[THE DATA]
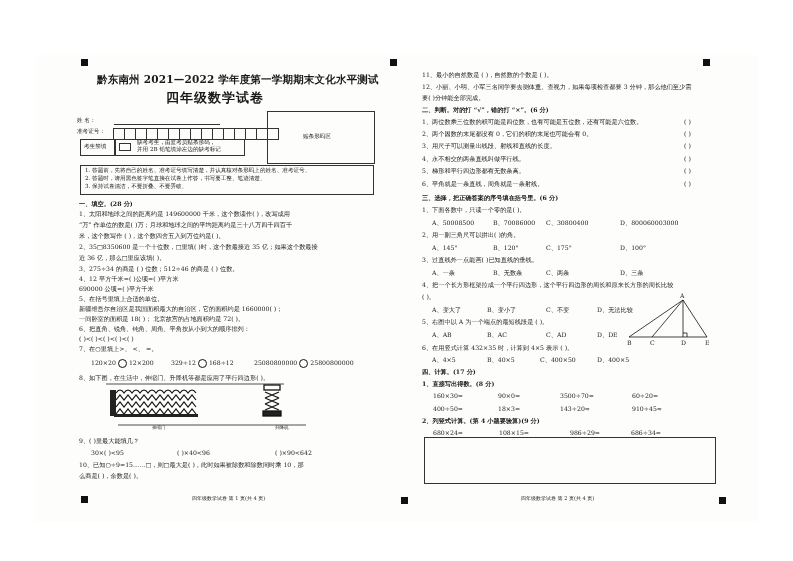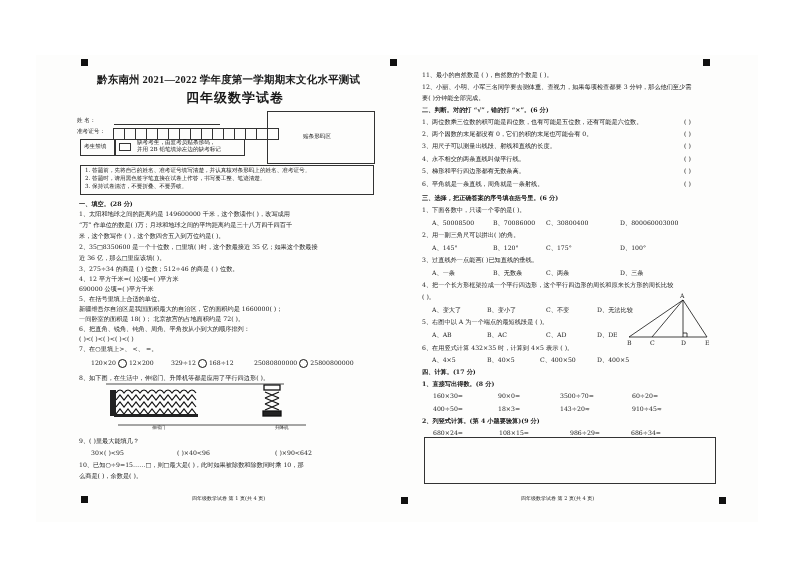--- a/index.html
+++ b/index.html
@@ -4,41 +4,41 @@
 <style>
   html, body { margin:0; padding:0; }
   body { width:793px; height:561px; background:#ffffff; position:relative; overflow:hidden;
          font-family:"DejaVu Serif", "Liberation Serif", serif; color:#1a1a1a; }
   .sheet { position:absolute; left:36px; top:55px; width:722px; height:467px; background:#fdfdfc; }
   .mark { position:absolute; width:7px; height:7px; background:#111; }
   .abs { position:absolute; white-space:nowrap; }
   .t5 { font-size:5.6px; line-height:7px; }
   .t6 { font-size:6.2px; line-height:8px; }
   .bold { font-weight:bold; }
-  .title1 { font-size:10.5px; font-weight:bold; letter-spacing:0.2px;font-family:Liberation Serif, serif; }
+  .title1 { font-size:10.5px; font-weight:bold; letter-spacing:0.2px; }
   .title2 { font-size:13px; font-weight:bold; letter-spacing:1px; font-family:"DejaVu Sans","Liberation Sans",sans-serif; }
   .boxline { border:1px solid #333; position:absolute; }
   .cell { display:inline-block; width:10px; height:10px; border:1px solid #333; margin-right:-1px; }
   .circle { display:inline-block; width:7px; height:7px; border:1.2px solid #111; border-radius:50%; vertical-align:middle; margin:0 2px; }
   .footer { font-size:5px; }
 </style>
 </head>
 <body>
 
 <div class="sheet"></div>
 
 <div class="mark" style="left:81px;top:59px;"></div>
 <div class="mark" style="left:390px;top:59px;"></div>
 <div class="mark" style="left:703px;top:59px;"></div>
 <div class="mark" style="left:81px;top:496px;"></div>
 <div class="mark" style="left:401px;top:497px;"></div>
 <div class="mark" style="left:719px;top:497px;"></div>
 
 <div class="abs title1" style="left:97px;top:73px;">黔东南州 2021—2022 学年度第一学期期末文化水平测试</div>
-<div class="abs title2" style="left:186px;top:89px;">四年级数学试卷</div>
+<div class="abs title2" style="left:166px;top:89px;">四年级数学试卷</div>
 
 <div class="abs t5" style="left:77px;top:117px;">姓    名：</div>
 <div class="abs" style="left:114px;top:124px;width:106px;border-bottom:1px solid #333;"></div>
 
 <div class="abs t5" style="left:77px;top:128px;">准考证号：</div>
 <div class="abs" style="left:113px;top:125px;">
   <span class="cell"></span><span class="cell"></span><span class="cell"></span><span class="cell"></span><span class="cell"></span><span class="cell"></span><span class="cell"></span><span class="cell"></span><span class="cell"></span><span class="cell"></span><span class="cell"></span><span class="cell"></span><span class="cell"></span><span class="cell"></span><span class="cell"></span>
 </div>
 
 <div class="boxline" style="left:80px;top:139px;width:34px;height:15px;"></div>

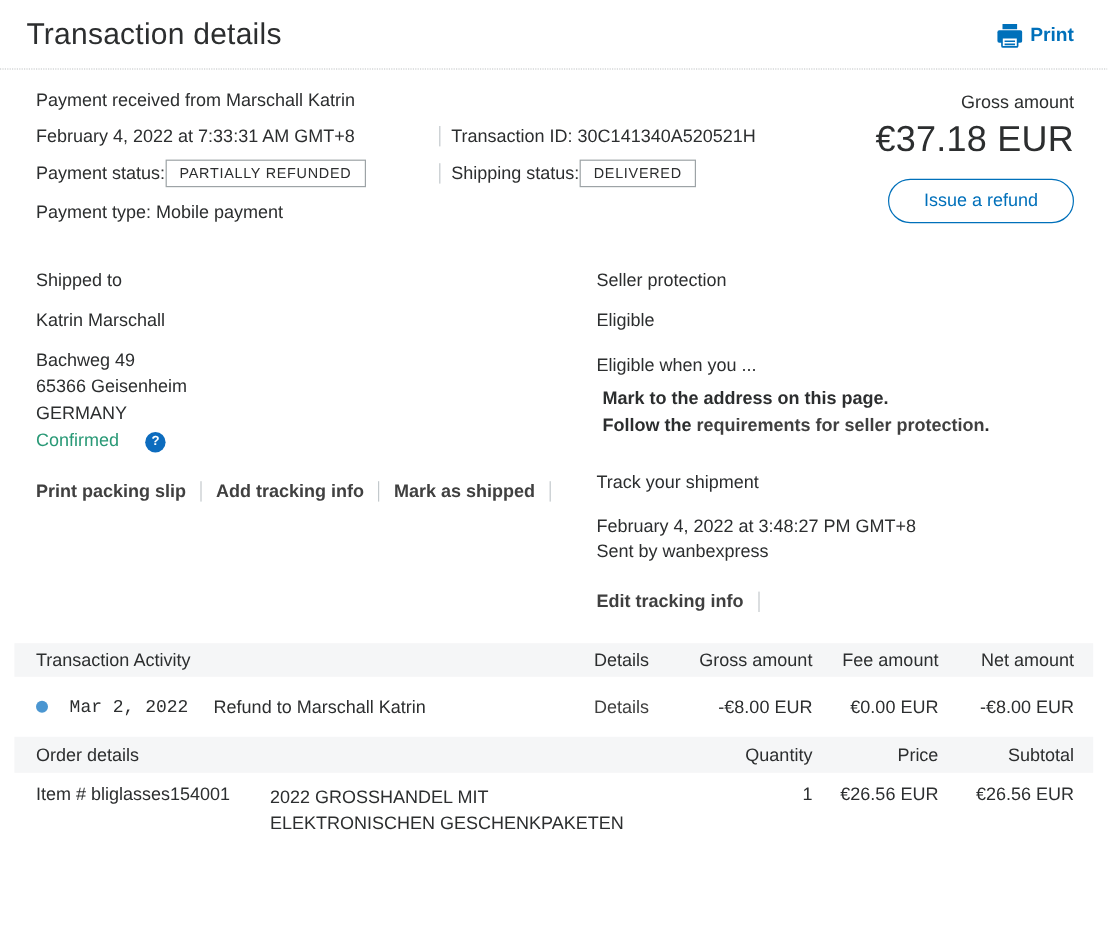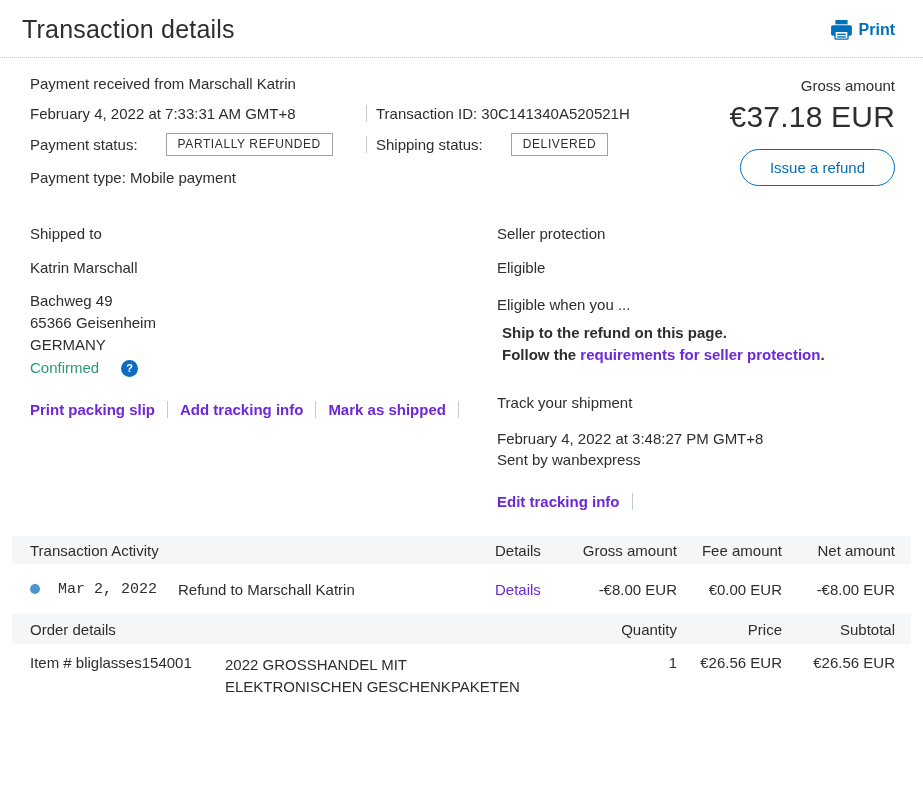--- a/index.html
+++ b/index.html
@@ -14,39 +14,39 @@
   .hdr-title { font-size:25px; font-weight:300; letter-spacing:.2px; }
   .print-link { display:flex; align-items:center; gap:7px; color:#0070ba;
                 font-size:16px; font-weight:700; cursor:pointer; }
   
   .summary { display:flex; justify-content:space-between; padding:17px 28px 0 30px; }
   .sum-line { display:flex; align-items:center; margin-bottom:11px; }
   .sum-lcol { width:336px; display:flex; align-items:center; }
   .pipe { width:1px; height:17px; background:#c3c9cc; display:inline-block;
           margin-right:9px; flex:0 0 1px; }
   .status-badge { display:inline-block; border:1px solid #9da3a6; padding:3px 11px 4px;
-                  font-size:12px; letter-spacing:.6px; color:#2c2e2f; margin-left:28px; }
+                  font-size:12px; letter-spacing:.6px; color:#2c2e2f; margin-left:0; }
   .sum-right { text-align:right; padding-top:2px; }
   .gross-label { font-size:15px; }
   .gross-amount { font-size:30px; margin-top:6px; letter-spacing:.2px; }
   .refund-btn { display:inline-block; margin-top:15px; border:1px solid #0070ba;
                 border-radius:20px; padding:9px 29px; color:#0070ba; font-size:15px;
                 background:#fff; cursor:pointer; font-family:inherit; }
   
   .cols { display:grid; grid-template-columns:467px 1fr; padding:0 28px 0 30px; margin-top:28px; }
   .sec-title { font-size:15px; margin-bottom:17px; }
   .ship-name { margin-bottom:14px; }
   .addr div { line-height:22px; }
   .confirmed-row { display:flex; align-items:center; gap:22px; margin-top:1px; }
   .confirmed-txt { color:#299976; line-height:22px; }
   .q-icon { width:17px; height:17px; border-radius:50%; background:#0d6cbe; color:#fff;
             font-size:11px; font-weight:700; display:inline-flex; align-items:center;
             justify-content:center; cursor:pointer; }
   .links-row { display:flex; align-items:center; margin-top:22px; }
-  .blue-link { color:#6d28d9; font-weight:700; cursor:pointer; }
+  .blue-link { color:#404040; font-weight:700; cursor:pointer; }
   .links-row .pipe { margin:0 12px; }
   .sp-status { margin-bottom:20px; }
   .sp-intro { margin-bottom:9px; }
   .sp-cond { padding-left:5px; font-weight:700; line-height:22px; }
   .track-title { margin-top:28px; }
   .track-info { margin-top:15px; }
   .track-info div { line-height:21px; }
   .edit-row { display:flex; align-items:flex-end; margin-top:23px; }
   .edit-row .pipe { margin:0 0 0 12px; }
   
@@ -137,21 +137,21 @@
         <span class="pipe"></span>
         <span class="blue-link">Mark as shipped</span>
         <span class="pipe" style="margin-right:0;"></span>
       </div>
     </div>
 
     <div>
       <div class="sec-title">Seller protection</div>
       <div class="sp-status">Eligible</div>
       <div class="sp-intro">Eligible when you ...</div>
-      <div class="sp-cond">Ship to the refund on this page.</div>
+      <div class="sp-cond">Mark to the address on this page.</div>
       <div class="sp-cond">
         <span>Follow the </span><span class="blue-link">requirements for seller protection</span><span>.</span>
       </div>
       <div class="sec-title track-title">Track your shipment</div>
       <div class="track-info">
         <div>February 4, 2022 at 3:48:27 PM GMT+8</div>
         <div>Sent by wanbexpress</div>
       </div>
       <div class="edit-row">
         <span class="blue-link">Edit tracking info</span>

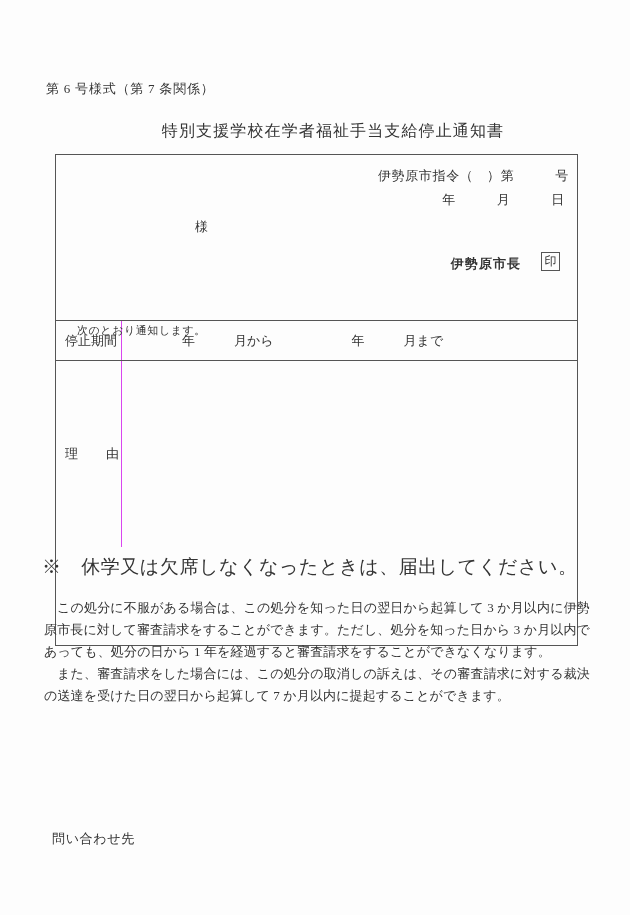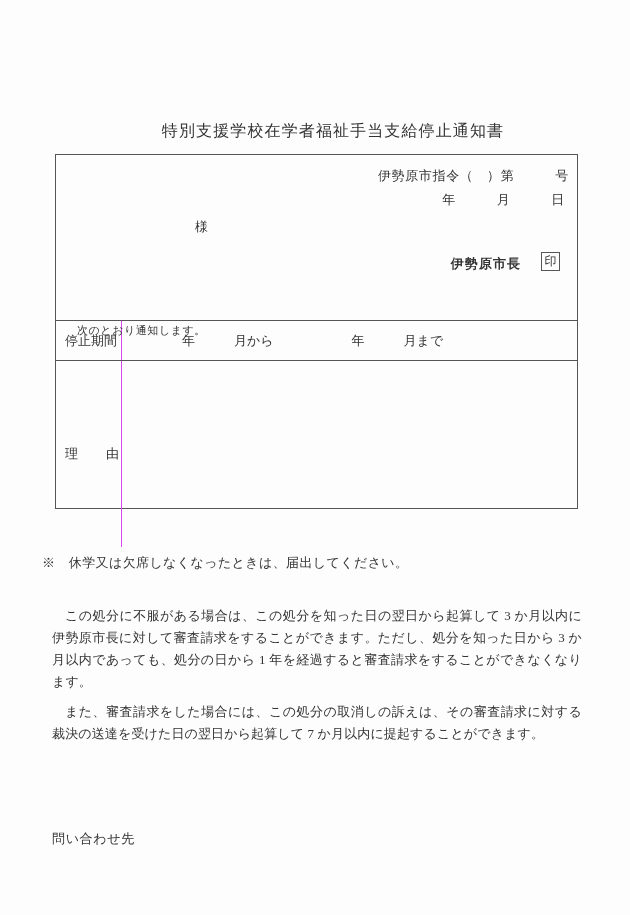--- a/index.html
+++ b/index.html
@@ -43,21 +43,21 @@
     padding-left: 36px;
     white-space: nowrap;
   }
 
   
   .frame {
     position: absolute;
     left: 55px;
     top: 154px;
     width: 523px;
-    height: 355px;
+    height: 492px;
     border: 1px solid #555;
     box-sizing: border-box;
   }
 
   .frame-upper {
     position: relative;
     height: 166px;
     border-bottom: 1px solid #555;
     box-sizing: border-box;
   }
@@ -154,55 +154,56 @@
   }
   .cell-value.blank {
     padding-left: 0;
   }
 
   
   .note {
     position: absolute;
     left: 42px;
     top: 554px;
-    font-size: 13px;
+    font-size: 19px;
     letter-spacing: 0.03em;
     white-space: nowrap;
   }
 
   .body-text {
     position: absolute;
     left: 44px;
     top: 597px;
     width: 546px;
     font-size: 13px;
     line-height: 22px;
     letter-spacing: 0.01em;
     text-align: justify;
     text-justify: inter-character;
   }
   .body-text p {
-    margin: 8px;
+    margin: 0;
     text-indent: 1em;
   }
 
   .contact {
     position: absolute;
     left: 52px;
     top: 830px;
     font-size: 13px;
     letter-spacing: 0.05em;
     white-space: nowrap;
   }
 </style>
 </head>
 <body>
 
 <div class="page">
 
+  <div class="form-number">第 6 号様式（第 7 条関係）</div>
 
   <div class="doc-title">特別支援学校在学者福祉手当支給停止通知書</div>
 
   <div class="frame">
 
     <div class="frame-upper">
       <div class="doc-no">伊勢原市指令（　）第　　　号</div>
 
       <div class="doc-date">年　　　月　　　日</div>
[/THE DATA]
From the records above, copy out the line with "border-radius:20px; padding:9px 29px;", the line with "display:grid; grid-template-columns:467px 1fr;", and every line between them, word for word.

                 border-radius:20px; padding:9px 29px; color:#0070ba; font-size:15px;
                 background:#fff; cursor:pointer; font-family:inherit; }
   
   .cols { display:grid; grid-template-columns:467px 1fr; padding:0 28px 0 30px; margin-top:28px; }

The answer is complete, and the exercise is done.